A new study published in the journal Child Development shows that a mother’s race plays no role in the amount and quality of the words she uses with her children or with the language skills her children later develop.
However, the researchers found that a mother’s education does play a significant role in both the quality of her language and in the child’s subsequent language development.
The findings are important because previous studies have shown that children of parents with lower socioeconomic backgrounds and education levels have lower language skills when entering school. However, those studies included parents with higher incomes who were primarily white and parents with lower incomes who were primarily black.
As a result, educators and other child professionals were not able to distinguish between race, income or education as the cause of the language gap until now.
“Over time, there were summaries of this early research that misrepresented the data. Many of these summaries suggested that black and African American mothers, especially those with lower-incomes, provided less and lower quality language to their children than white mothers,” said Lynne Vernon-Feagans, Ph.D., from the University of North Carolina at Chapel Hill’s Frank Porter Graham Child Development Institute.

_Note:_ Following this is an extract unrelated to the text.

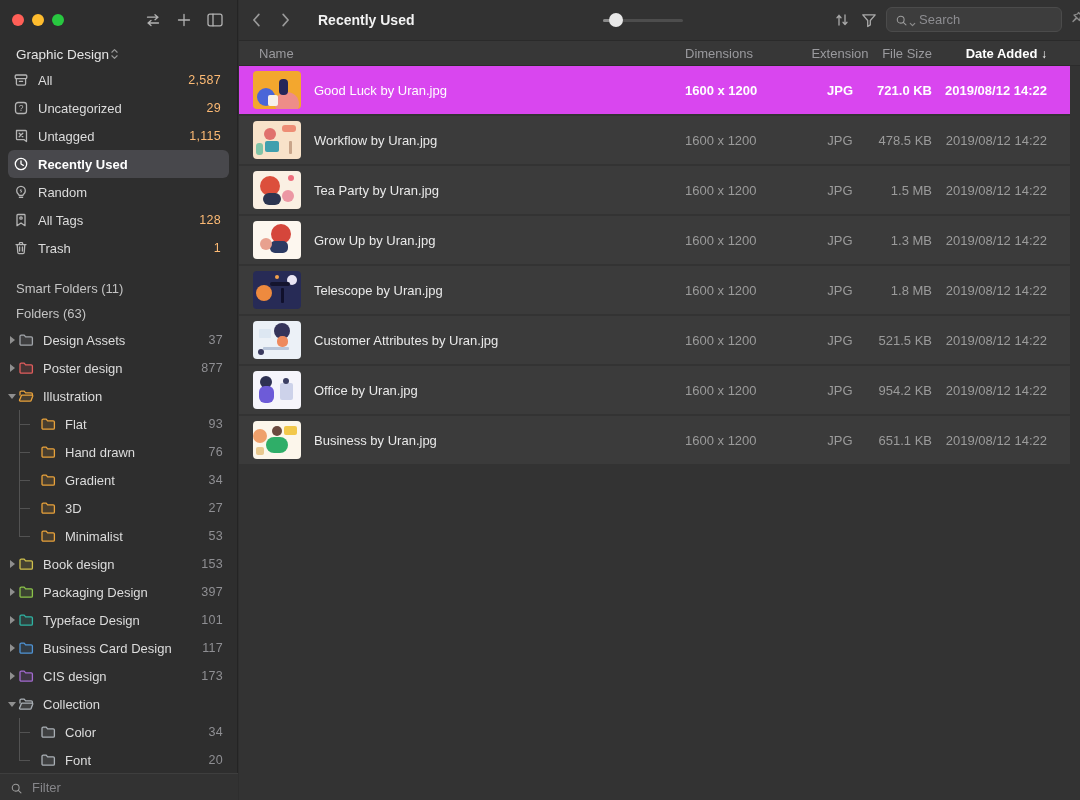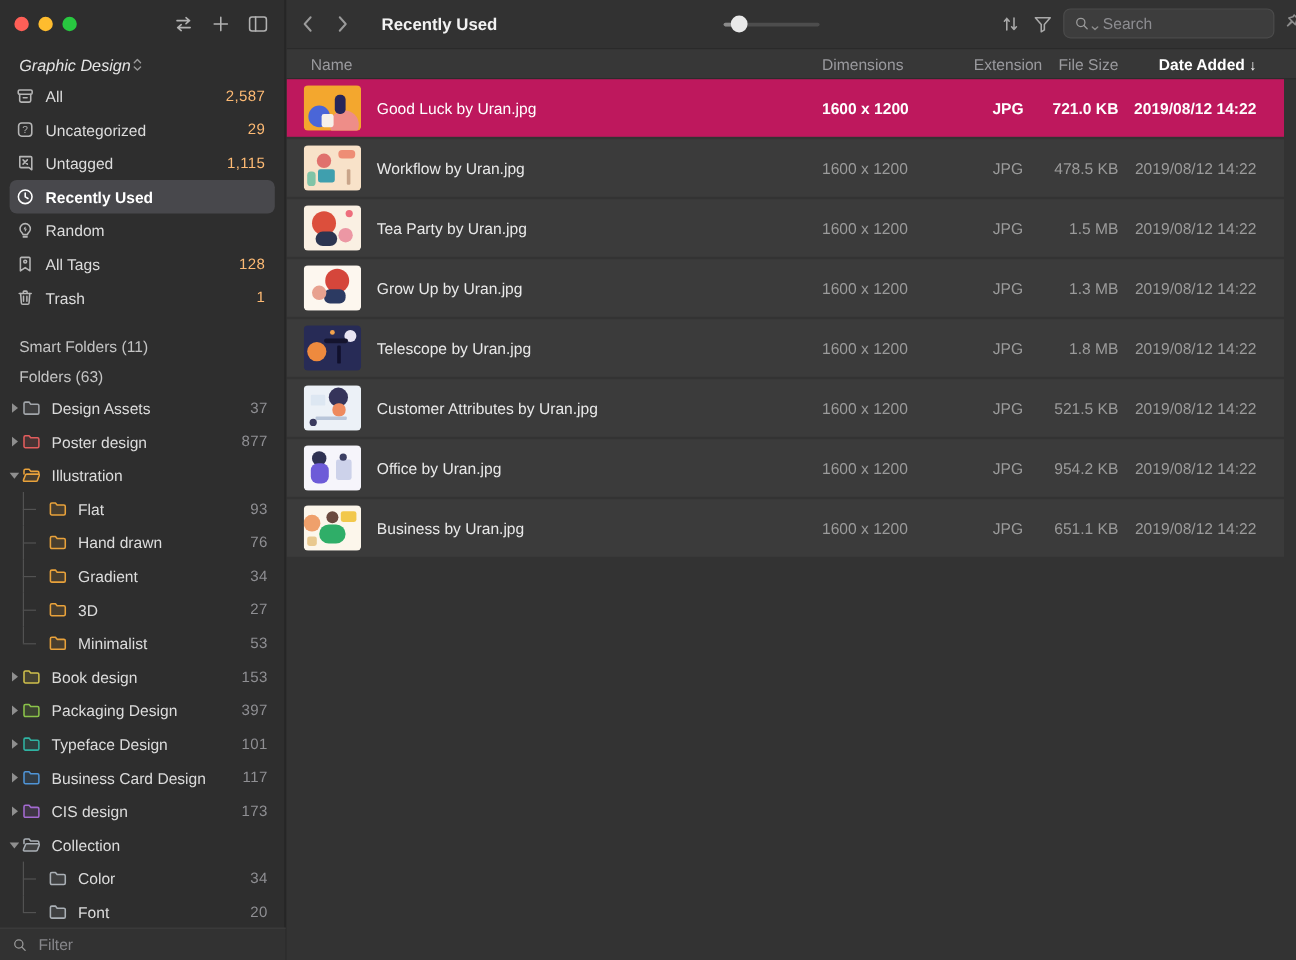"Graphic Design" .library { font-style: italic -> none }
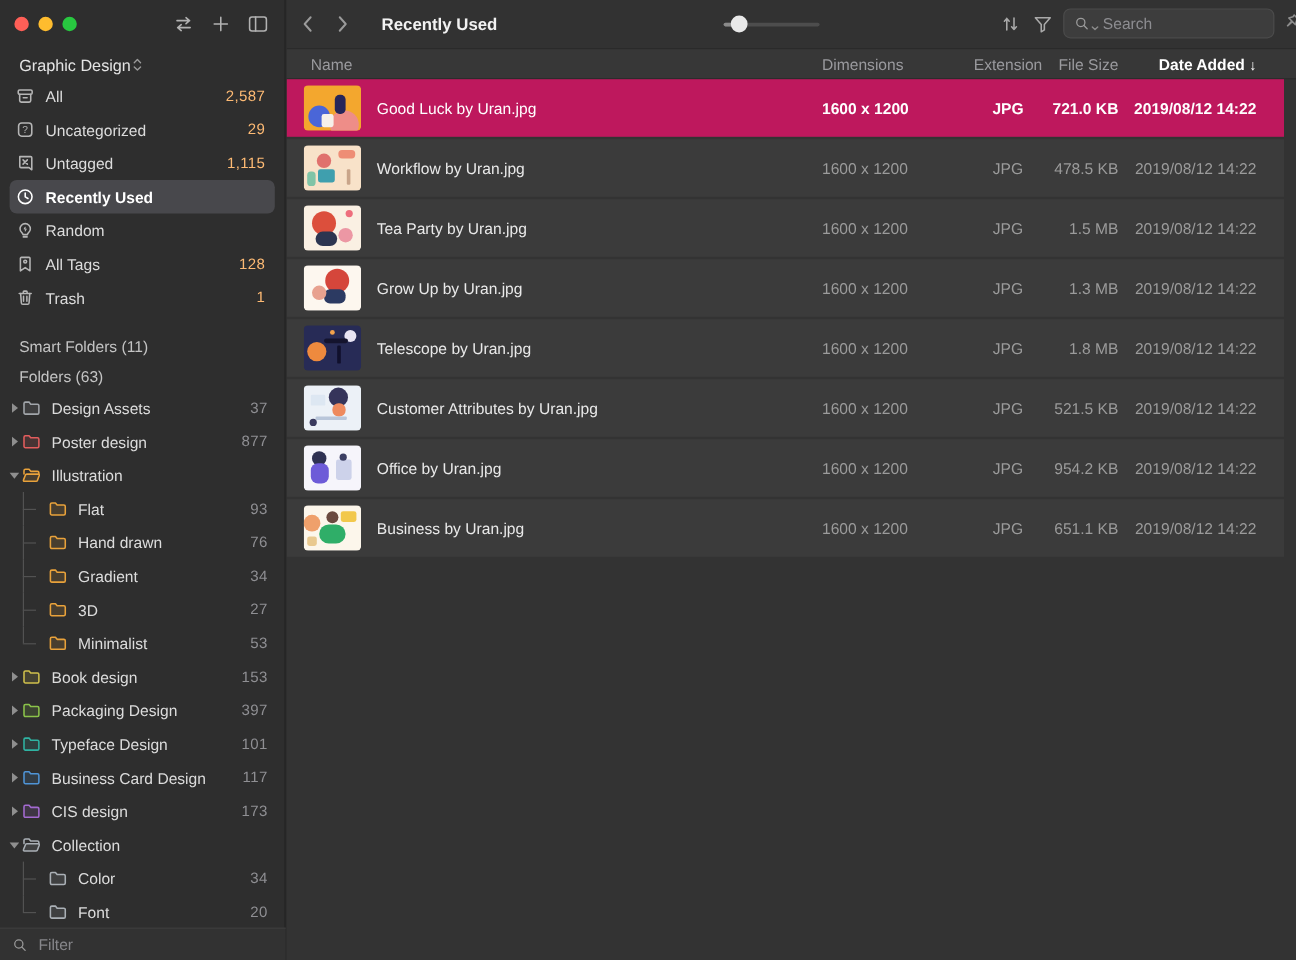"Good Luck by Uran.jpg" div.row { background: #be185d -> #d946ef }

“Our findings represent a big shift from previous thinking that race-based differences in maternal language play a significant role in children’s language outcomes,” said Mary Bratsch-Hines, Ph.D., of the Frank Porter Graham Child Development Institute.
The study, which is part of the Family Life Project, tracked 1,292 children from birth. The researchers evaluated the language use of similarly-educated black and white mothers to measure the amount and complexity of words they use with their infants and young children.
The team assessed the interactions between mothers and their children during four picture book sessions in the home between the ages of 6 and 36 months. They found that mothers with more education were more likely to use a greater quantity and complexity of language with their young children compared to those with less education.
Overall, maternal education was strongly associated with children’s later language at school age regardless of maternal race, and the mothers’ early language input quality and complexity were even more related to children’s later language at school age.
The new findings will help improve parent, teacher and school system efforts by shaping their understanding of the importance of maternal education for both black and white children and allowing experts to focus available efforts and resources in better ways to improve child outcomes.